### Records for the exercise
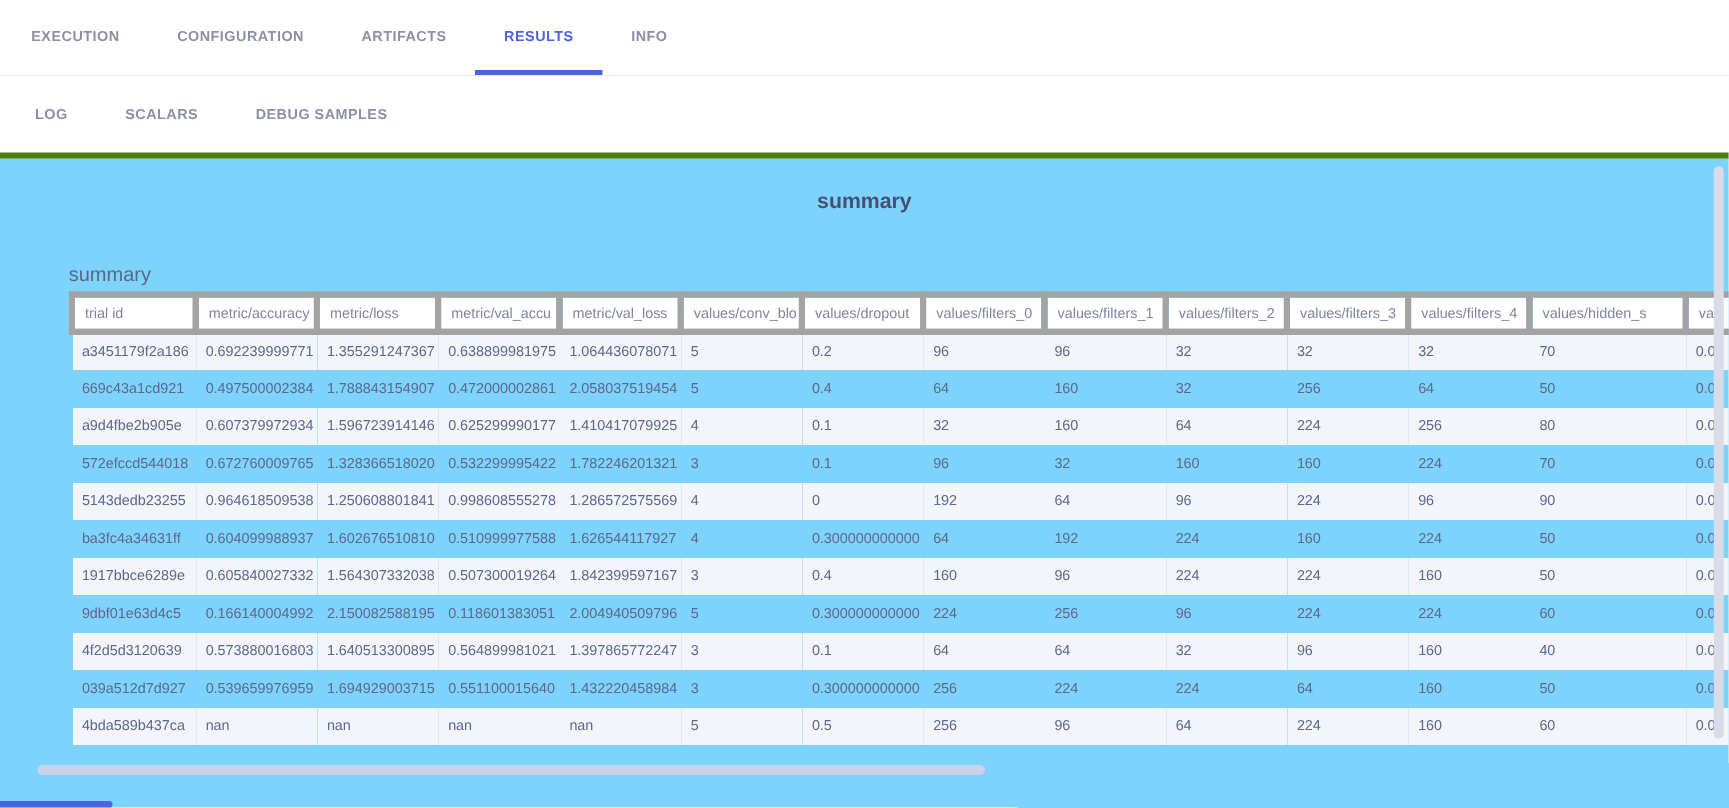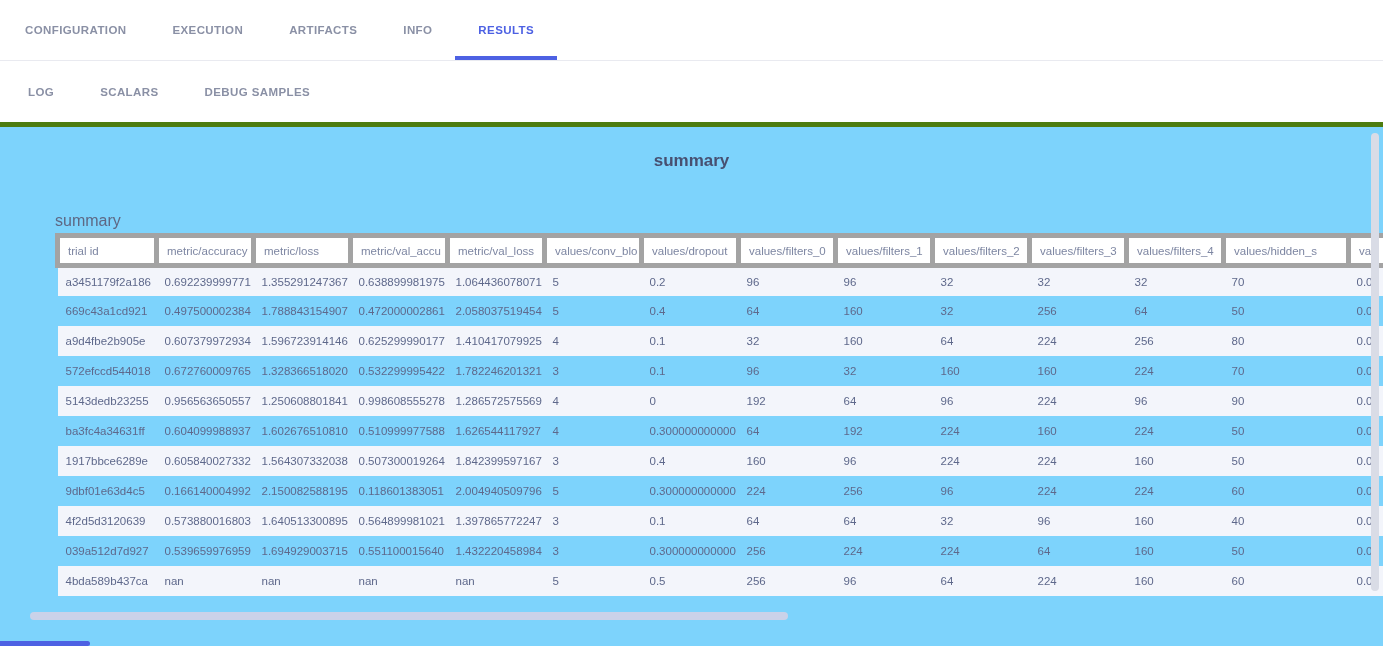--- a/index.html
+++ b/index.html
@@ -87,8 +87,8 @@
 
 <header class="topnav">
   <nav class="tabs" id="top-tabs">
+      <div class="tab">EXECUTION</div>
       <div class="tab">CONFIGURATION</div>
-      <div class="tab">EXECUTION</div>
       <div class="tab">ARTIFACTS</div>
       <div class="tab">INFO</div>
       <div class="tab active">RESULTS</div>

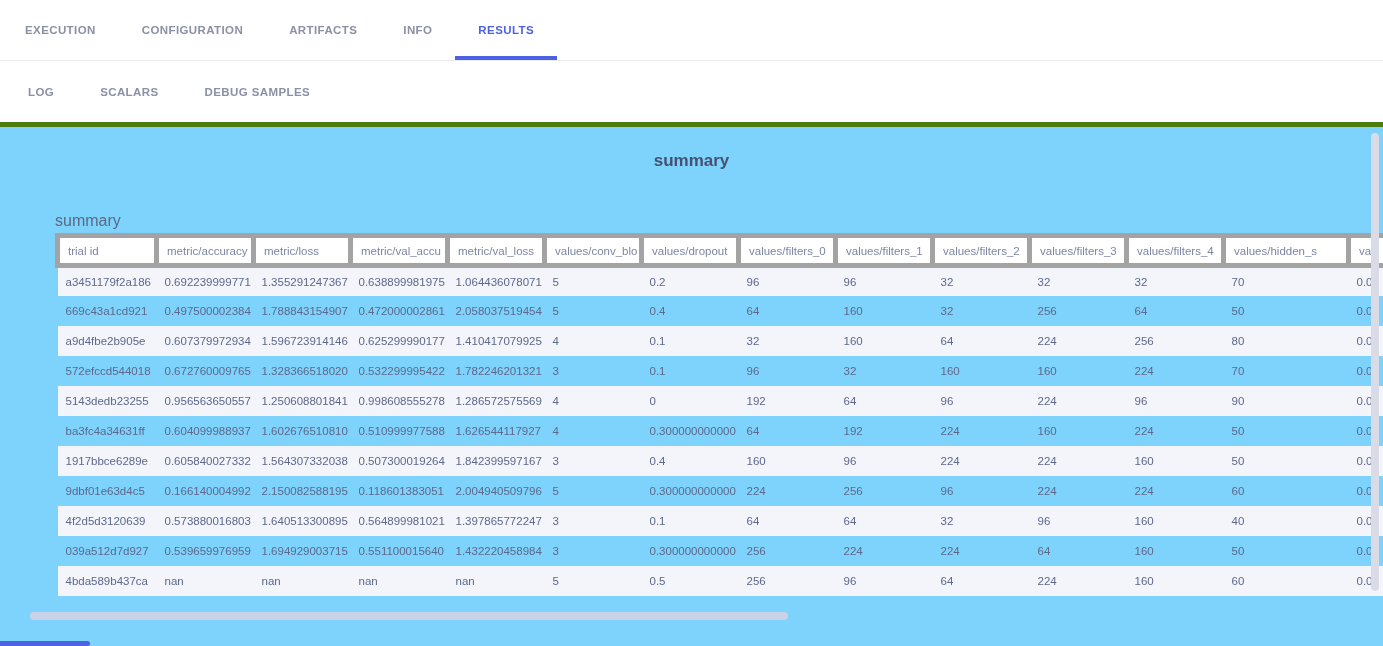--- a/index.html
+++ b/index.html
@@ -90,8 +90,8 @@
       <div class="tab">EXECUTION</div>
       <div class="tab">CONFIGURATION</div>
       <div class="tab">ARTIFACTS</div>
+      <div class="tab active">RESULTS</div>
       <div class="tab">INFO</div>
-      <div class="tab active">RESULTS</div>
     </nav>
 </header>
 

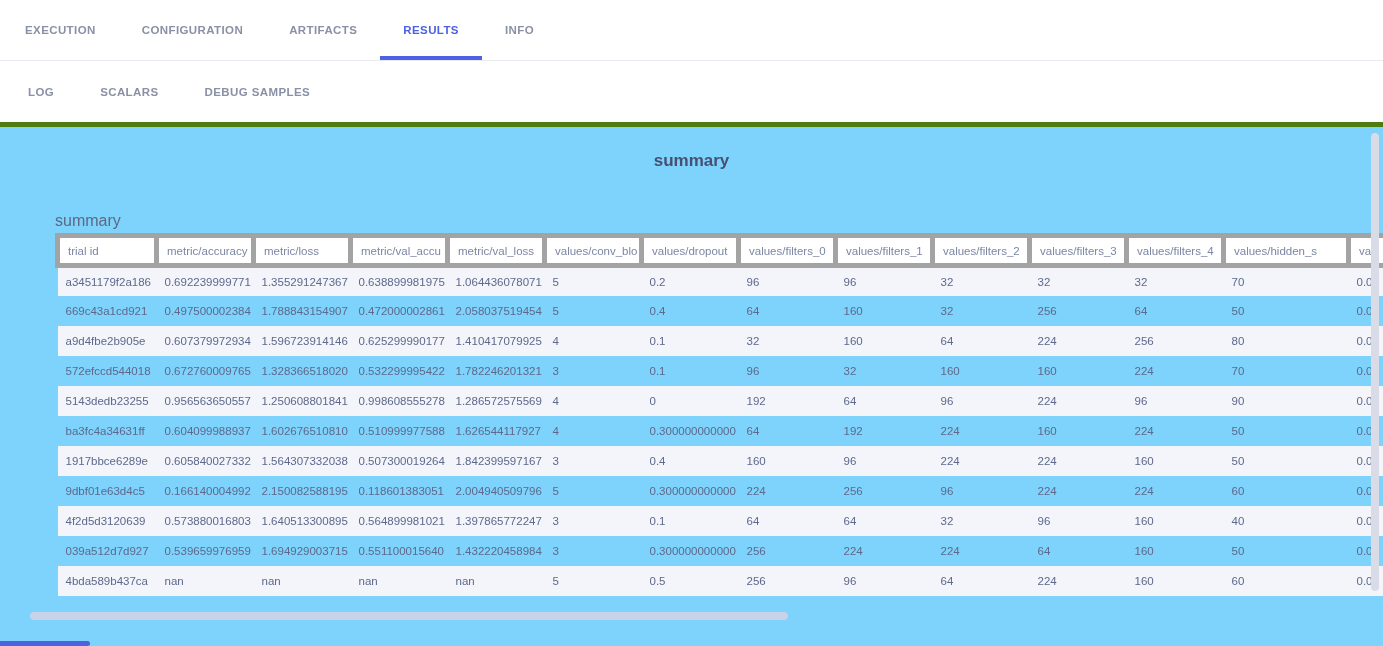--- a/index.html
+++ b/index.html
@@ -212,7 +212,7 @@
               </tr>
               <tr>
                 <td>5143dedb23255</td>
-                <td>0.956563650557</td>
+                <td>0.964618509538</td>
                 <td>1.250608801841</td>
                 <td>0.998608555278</td>
                 <td>1.286572575569</td>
######
■ The task ■
Please print, exactly as given, the lines running from the beginning of the listing through the line containing "-90,8 +90,8 @@", omitting each picture.

■ Response to the exercise ■
--- a/index.html
+++ b/index.html
@@ -87,8 +87,8 @@
 
 <header class="topnav">
   <nav class="tabs" id="top-tabs">
+      <div class="tab">EXECUTION</div>
       <div class="tab">CONFIGURATION</div>
-      <div class="tab">EXECUTION</div>
       <div class="tab">ARTIFACTS</div>
       <div class="tab">INFO</div>
       <div class="tab active">RESULTS</div>

--- a/index.html
+++ b/index.html
@@ -90,8 +90,8 @@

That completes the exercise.